Each of the murders was tricky. Each posed its own risks. However, those risks were far outweighed by their rewards. And here, in the darkness of a G12 summit, Felicia Jackson’s heart raced with the knowledge she’d succeeded.
She, alone, had managed to pull together the most extravagant of revolutions. She’d stitched its seams as they threatened to tear. She’d resuscitated it as its life support failed. She could almost feel the rumble of the explosion before it happened. She envisioned the nameless, faceless Sir Spencer protégé clinging to the infrastructure, his body pressed against the floor underneath the room in which French, Spanish, German, Australian, Belgian, and Swiss would die together. She chuckle
d to herself, imagining a real-life melting pot.
She adjusted her grip on the edge of the table, prepared for what was about to come.
The new order was at hand.
*
Custos was nestled amongst the pipes and wires that ran along the underside of the basement’s true ceiling. He’d managed to find his way into the closet and close the door behind him. He slung the bag onto a low workbench and fished out what he needed for the coup de grâce before strapping the explosive to his chest.
He clumsily climbed the shelving unit, refusing to put any weight on his injured leg. The low light in the closet was enough for him to find his way to the ceiling tiles. His chest burned from the effort to get that far. Sitting awkwardly on the top shelf, he tugged his drenched shirt collar with his free hand, wiped his hand dry on the back of his pants, and then punched his way into the space between the tiles and true ceiling. Now, secured in that space aboard a wide iron support beam, he took a wire cutter and snipped through a series of wires labeled “primer a través d’un tercer pis elèctrica”. The lights below him flickered.

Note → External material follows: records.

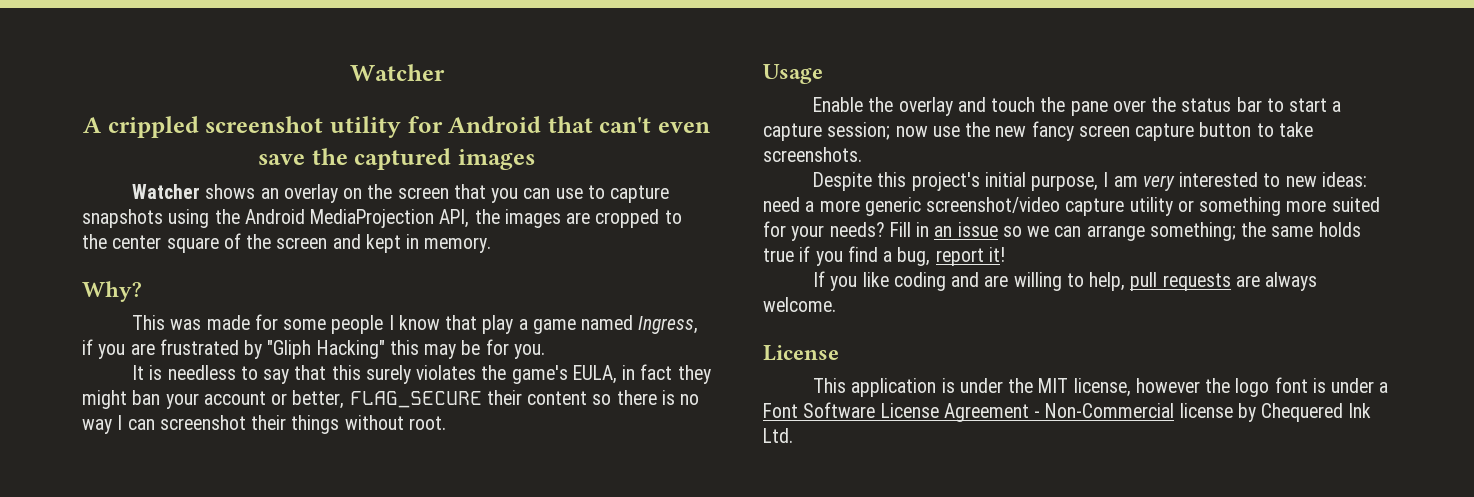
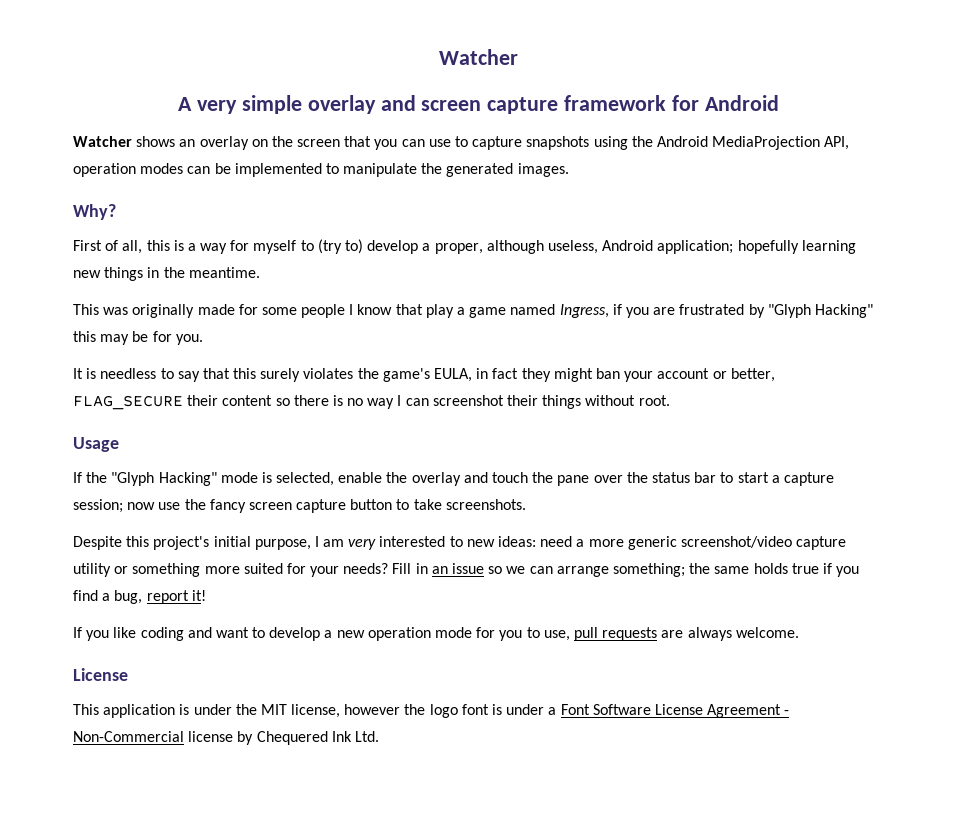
- A crippled screenshot utility for Android that can't even save the captured images
+ A very simple overlay and screen capture framework for Android
- Watcher shows an overlay on the screen that you can use to capture snapshots using the Android MediaProjection API, the images are cropped to the center square of the screen and kept in memory.
+ Watcher shows an overlay on the screen that you can use to capture snapshots using the Android MediaProjection API, operation modes can be implemented to manipulate the generated images.
  Why?
+ First of all, this is a way for myself to (try to) develop a proper, although useless, Android application; hopefully learning new things in the meantime.
- This was made for some people I know that play a game named Ingress, if you are frustrated by "Gliph Hacking" this may be for you.
+ This was originally made for some people I know that play a game named Ingress, if you are frustrated by "Glyph Hacking" this may be for you.
- Enable the overlay and touch the pane over the status bar to start a capture session; now use the new fancy screen capture button to take screenshots.
+ If the "Glyph Hacking" mode is selected, enable the overlay and touch the pane over the status bar to start a capture session; now use the fancy screen capture button to take screenshots.
- If you like coding and are willing to help, pull requests are always welcome.
+ If you like coding and want to develop a new operation mode for you to use, pull requests are always welcome.

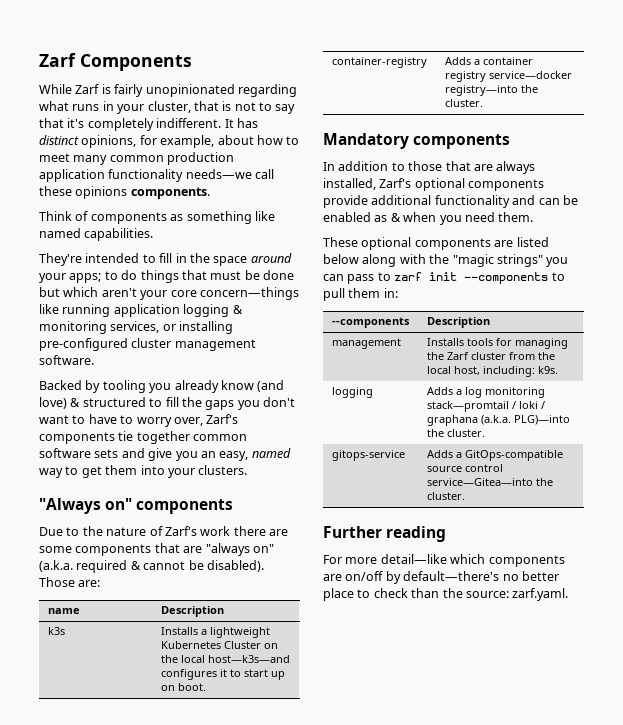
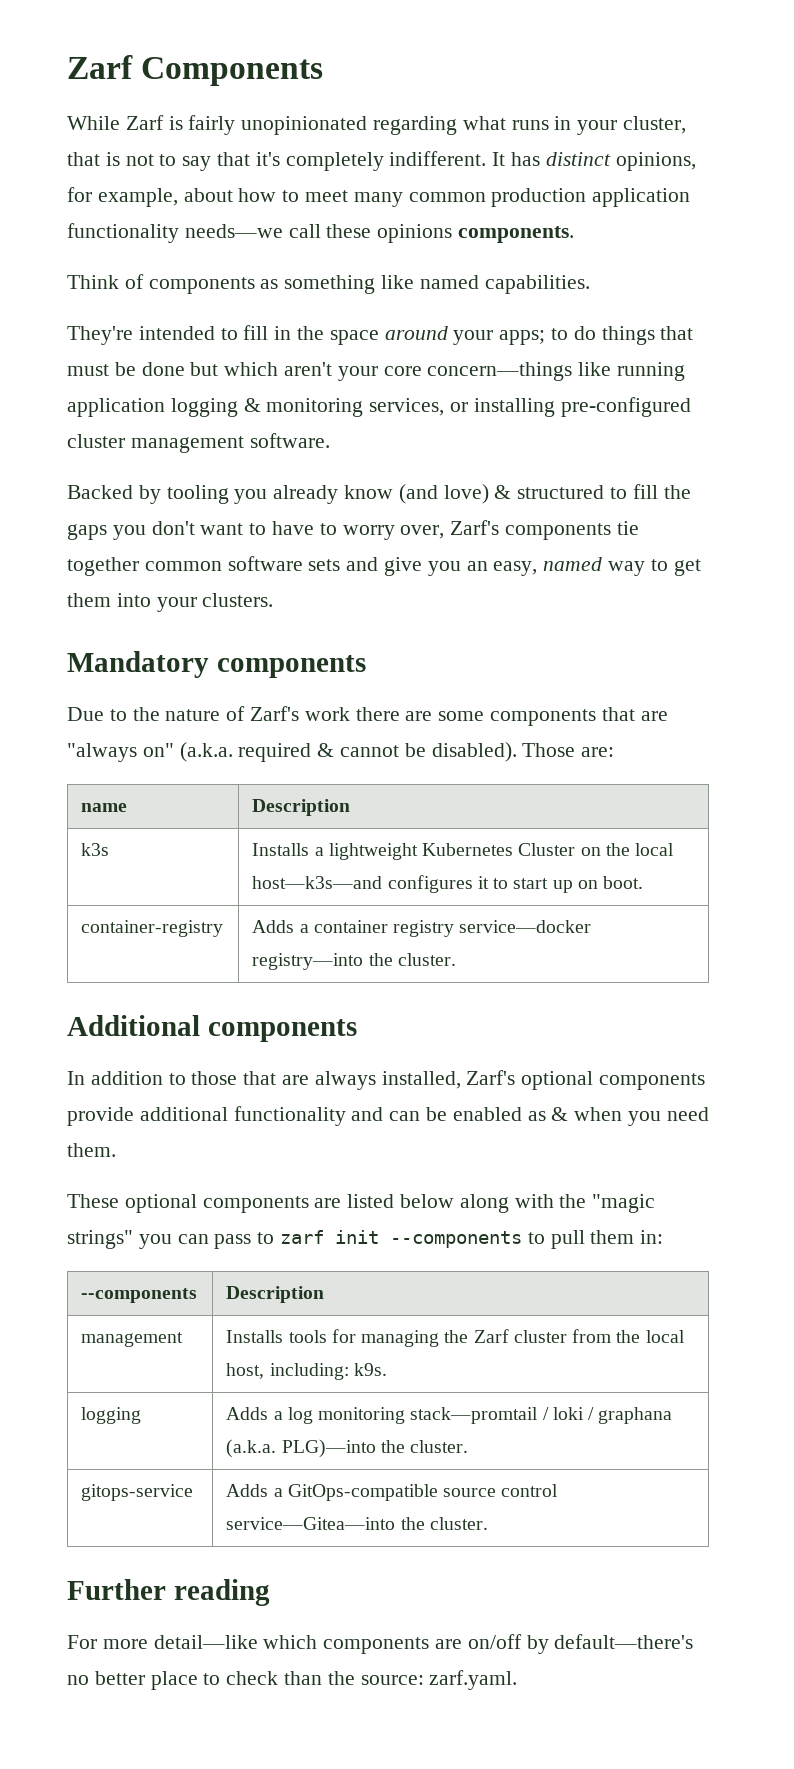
- "Always on" components
+ Mandatory components
- Mandatory components
+ Additional components

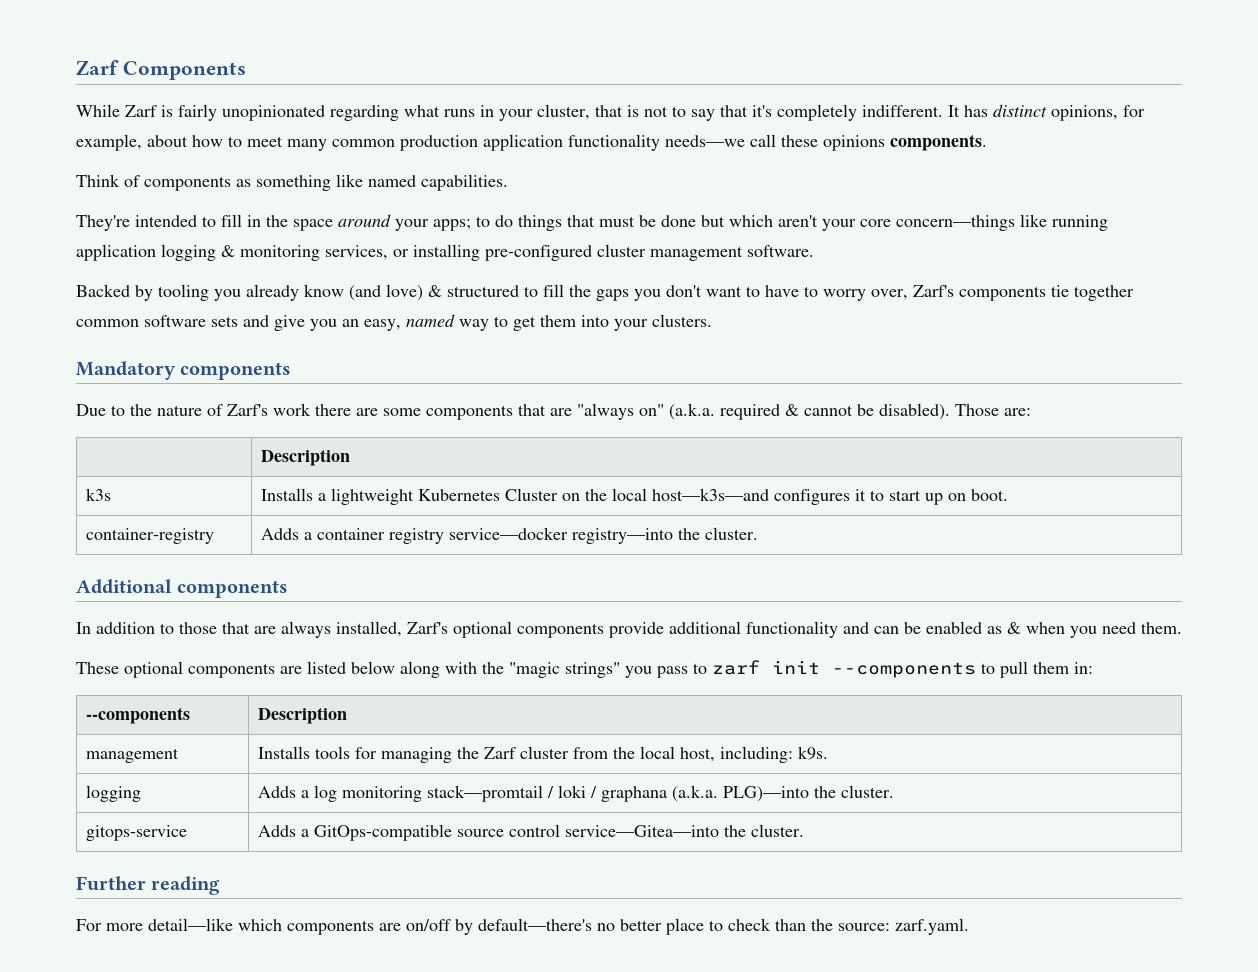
  Those are:
- name | Description
+ | Description
- These optional components are listed below along with the "magic strings" you can pass to zarf init --components to pull them in:
+ These optional components are listed below along with the "magic strings" you pass to zarf init --components to pull them in:

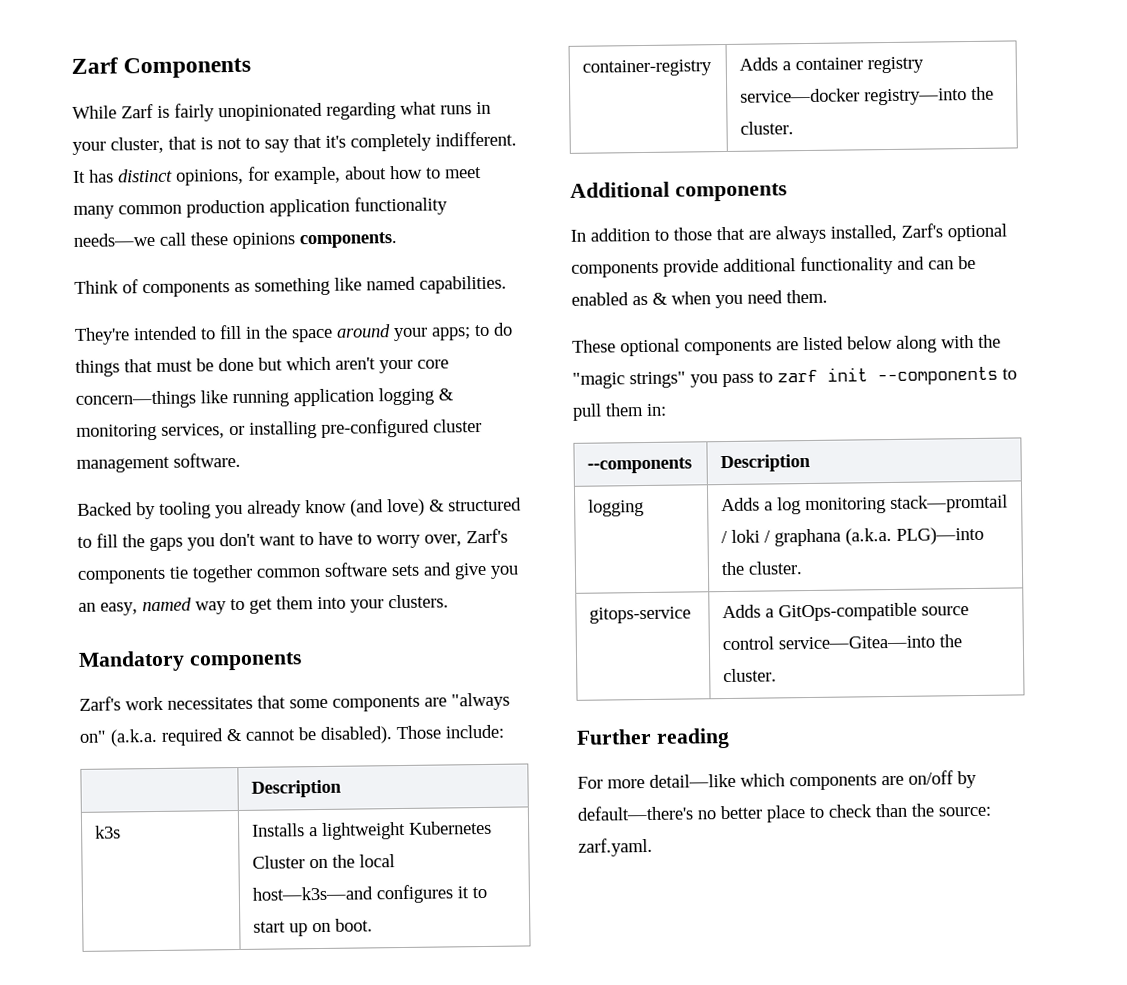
- Due to the nature of Zarf's work there are some components that are "always on" (a.k.a. required & cannot be disabled).
+ Zarf's work necessitates that some components are "always on" (a.k.a. required & cannot be disabled).
- Those are:
+ Those include:
- management | Installs tools for managing the Zarf cluster from the local host, including: k9s.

He found his phone and fumbled with it, finding the flashlight app. He flipped it on and aimed it above his head. He couldn’t afford to be in the dark. With the help of the light, he cut through another trio of wires, and the light below him died.
With the lights out, now he needed to move twenty yards along the beam, about halfway to an insulated firewall. That would place him underneath the center of the targeted conference room. From that position, with the bomb pressed against the floor, the explosion would inflict maximum damage. He slid a couple of yards in that direction and lost his balance, almost falling from the iron beam. He took his phone and stuffed it into his mouth, trying to aim the light straight ahead of him on the beam. He shuffled on his knees another five yards, the pain in his thigh blindingly intense. He stopped to weather the burn, biting down on his phone to ease the intensity of it. When he tried to move again, he couldn’t. Something was wrapped around his ankle, stopping him. He turned around, the light flashing on a hand gripping his ankle. Then he saw the arm and the man at the other end. He was balanced on the beam behind him, trying to yank himself forward.